Task instructions. Only the lines from the one with "column Cargos del" through the end of the material are wanted, copied exactly and with the pictures left out.

⟨

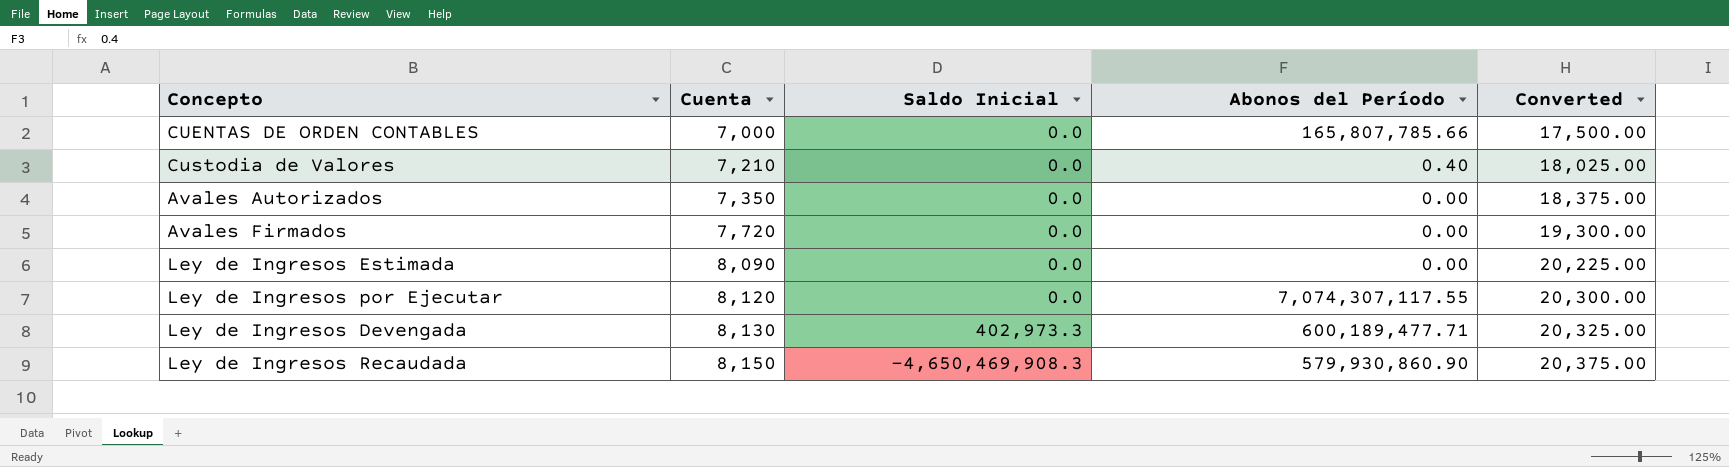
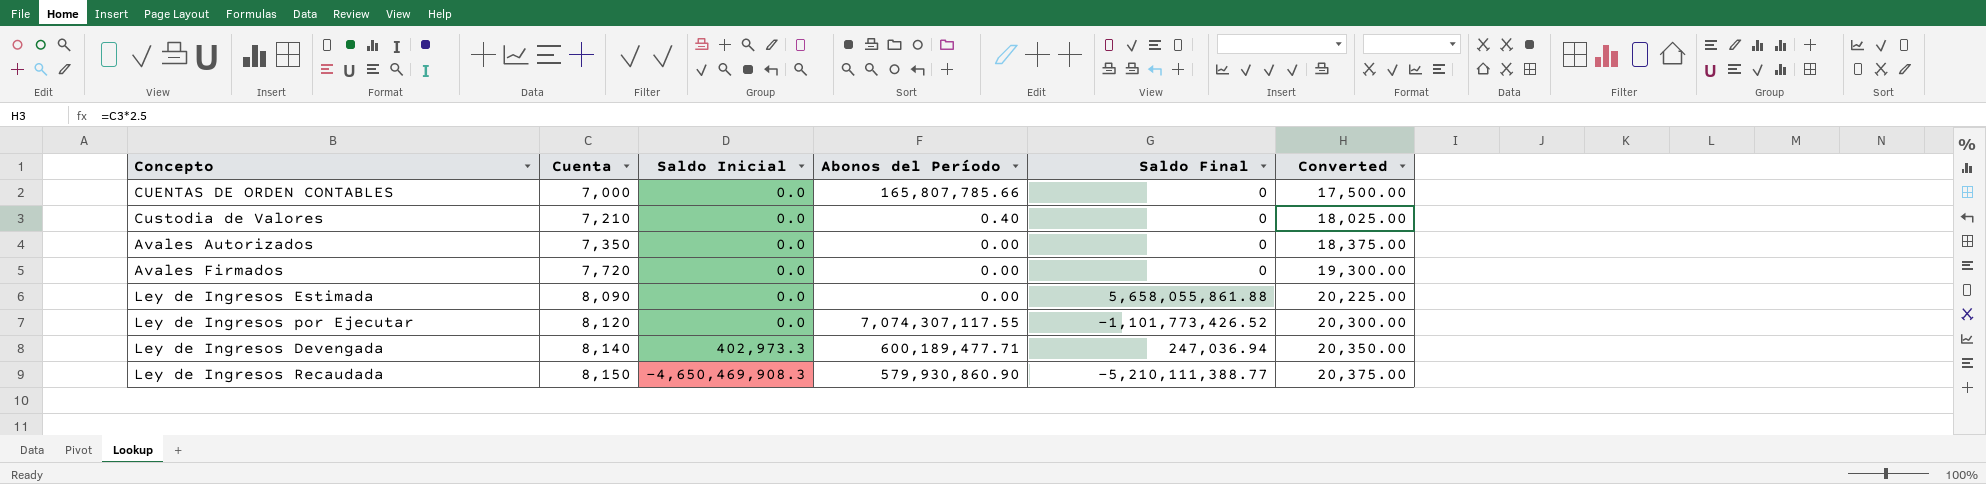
column Saldo Final | position: none -> 5
Ley de Ingresos Devengada | Cuenta: 8,130 -> 8,140
Ley de Ingresos Devengada | Converted: 20,325.00 -> 20,350.00

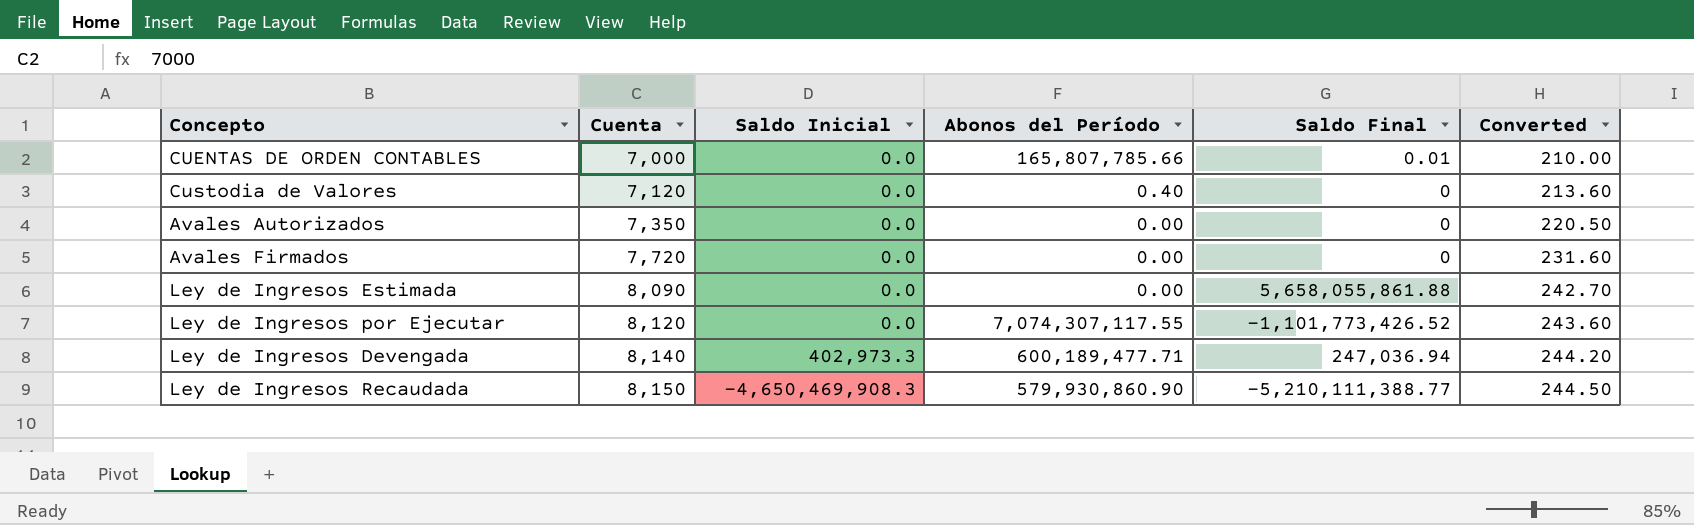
column Converted | formula: [Cuenta] * 2.5 -> [Cuenta] * 0.03
CUENTAS DE ORDEN CONTABLES | Saldo Final: 0 -> 0.01
Custodia de Valores | Cuenta: 7,210 -> 7,120

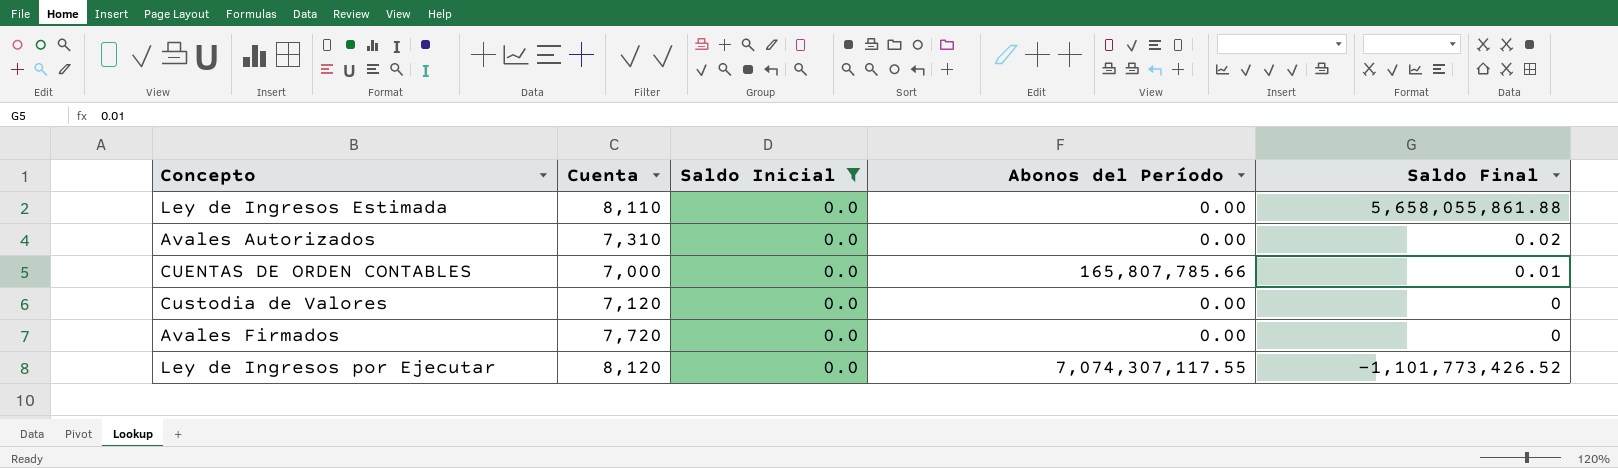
filter: none -> Saldo Inicial = 0.0
row order: Cuenta ascending -> Saldo Final descending
column Converted | formula: [Cuenta] * 0.03 -> none
Ley de Ingresos Estimada | Cuenta: 8,090 -> 8,110
Avales Autorizados | Cuenta: 7,350 -> 7,310
Avales Autorizados | Saldo Final: 0 -> 0.02
Custodia de Valores | Abonos del Período: 0.40 -> 0.00

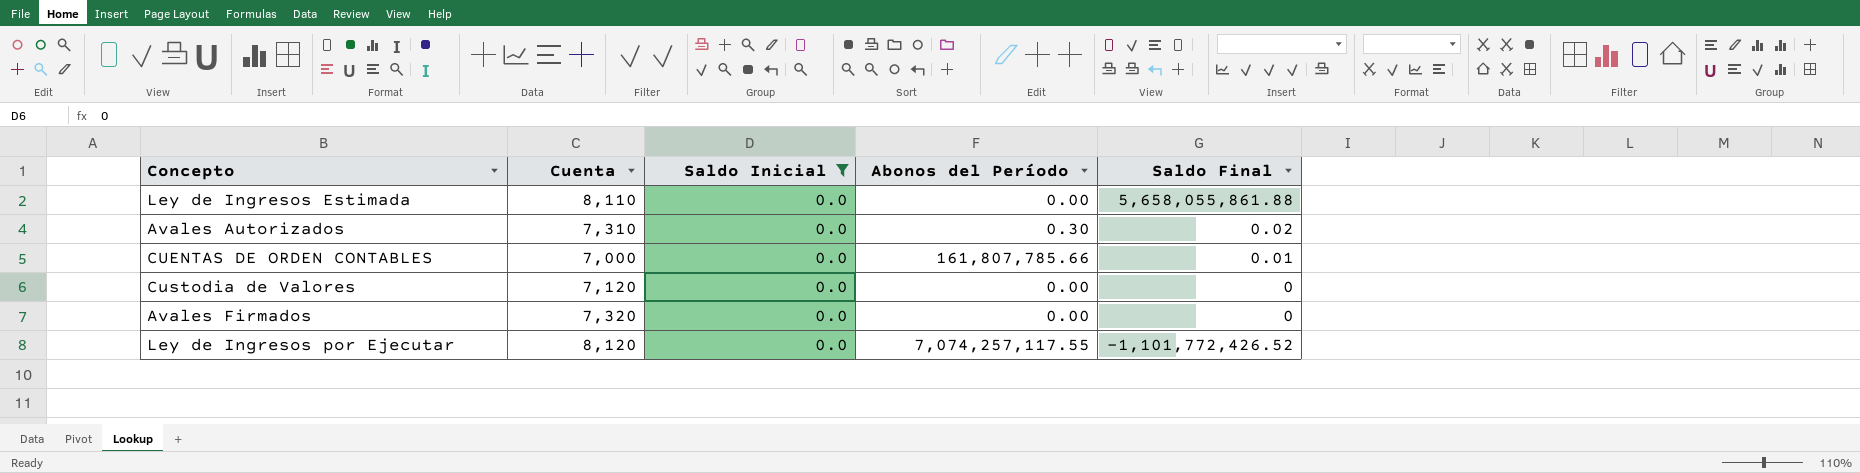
Avales Autorizados | Abonos del Período: 0.00 -> 0.30
CUENTAS DE ORDEN CONTABLES | Abonos del Período: 165,807,785.66 -> 161,807,785.66
Avales Firmados | Cuenta: 7,720 -> 7,320
Ley de Ingresos por Ejecutar | Abonos del Período: 7,074,307,117.55 -> 7,074,257,117.55
Ley de Ingresos por Ejecutar | Saldo Final: -1,101,773,426.52 -> -1,101,772,426.52

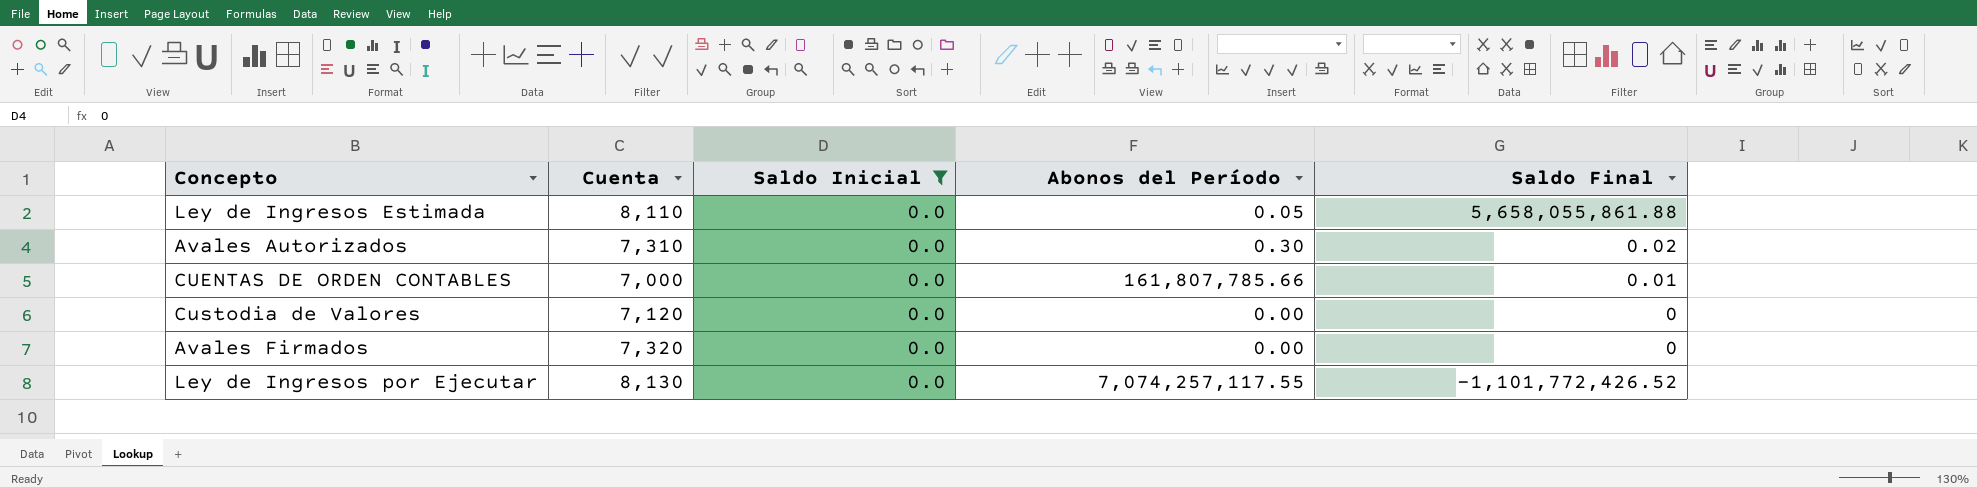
Ley de Ingresos Estimada | Abonos del Período: 0.00 -> 0.05
Ley de Ingresos por Ejecutar | Cuenta: 8,120 -> 8,130

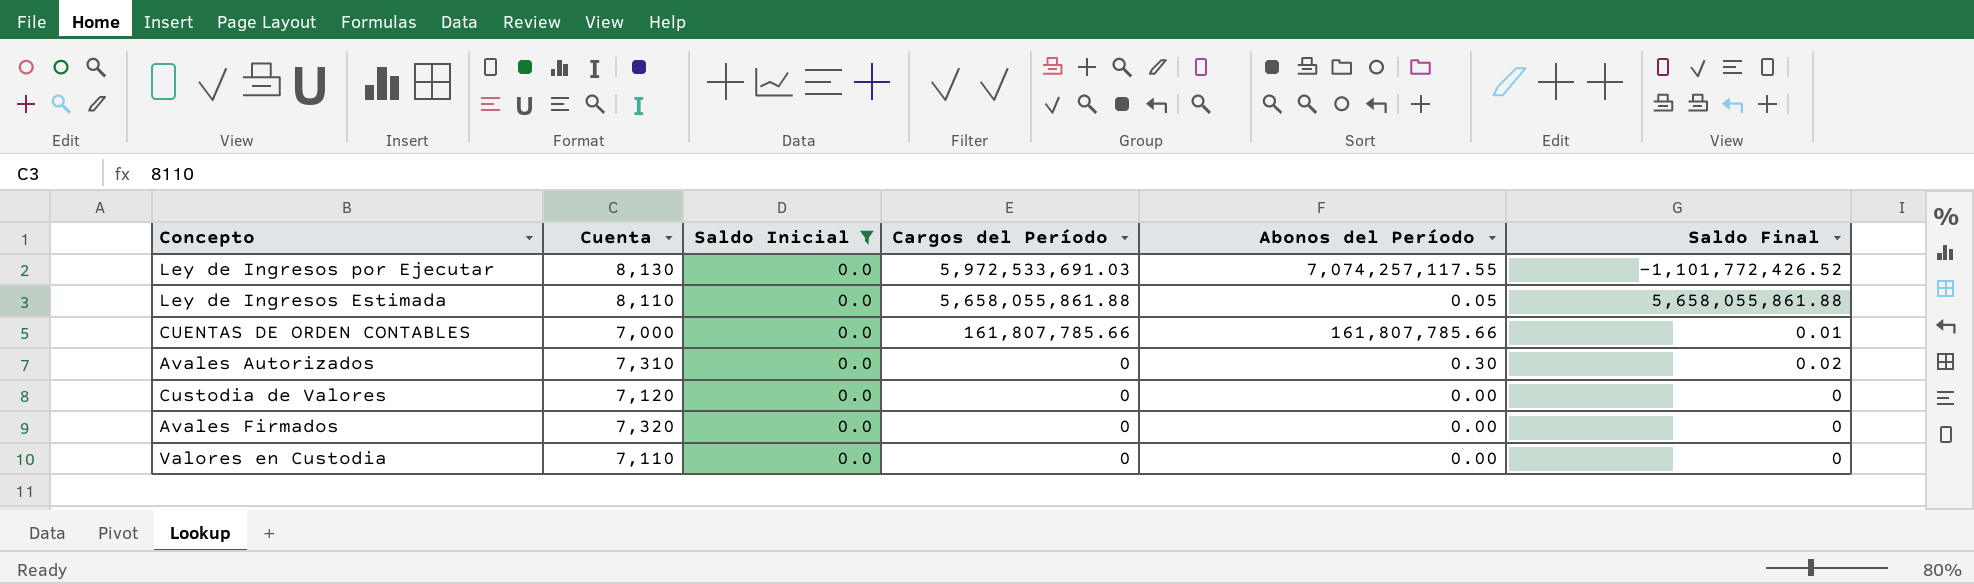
row order: Saldo Final descending -> Cargos del Período descending
column Cargos del Período | position: none -> 4
row Valores en Custodia: none -> 7,110 | 0.0 | 0 | 0.00 | 0

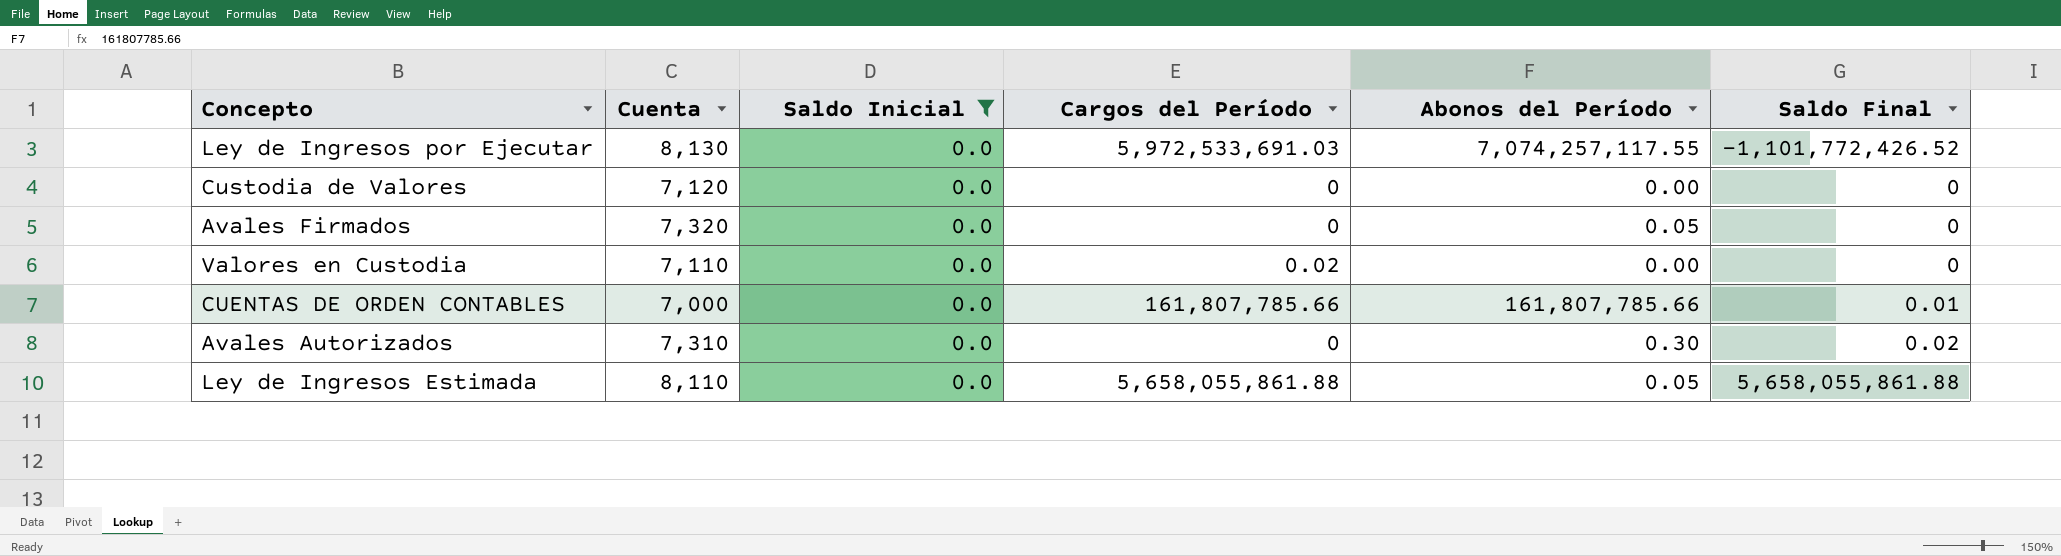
row order: Cargos del Período descending -> Saldo Final ascending
Avales Firmados | Abonos del Período: 0.00 -> 0.05
Valores en Custodia | Cargos del Período: 0 -> 0.02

⟩

Answer to the exercise.
column Cargos del Período | position: none -> 4
row Valores en Custodia: none -> 7,110 | 0.0 | 0 | 0.00 | 0

row order: Cargos del Período descending -> Saldo Final ascending
Avales Firmados | Abonos del Período: 0.00 -> 0.05
Valores en Custodia | Cargos del Período: 0 -> 0.02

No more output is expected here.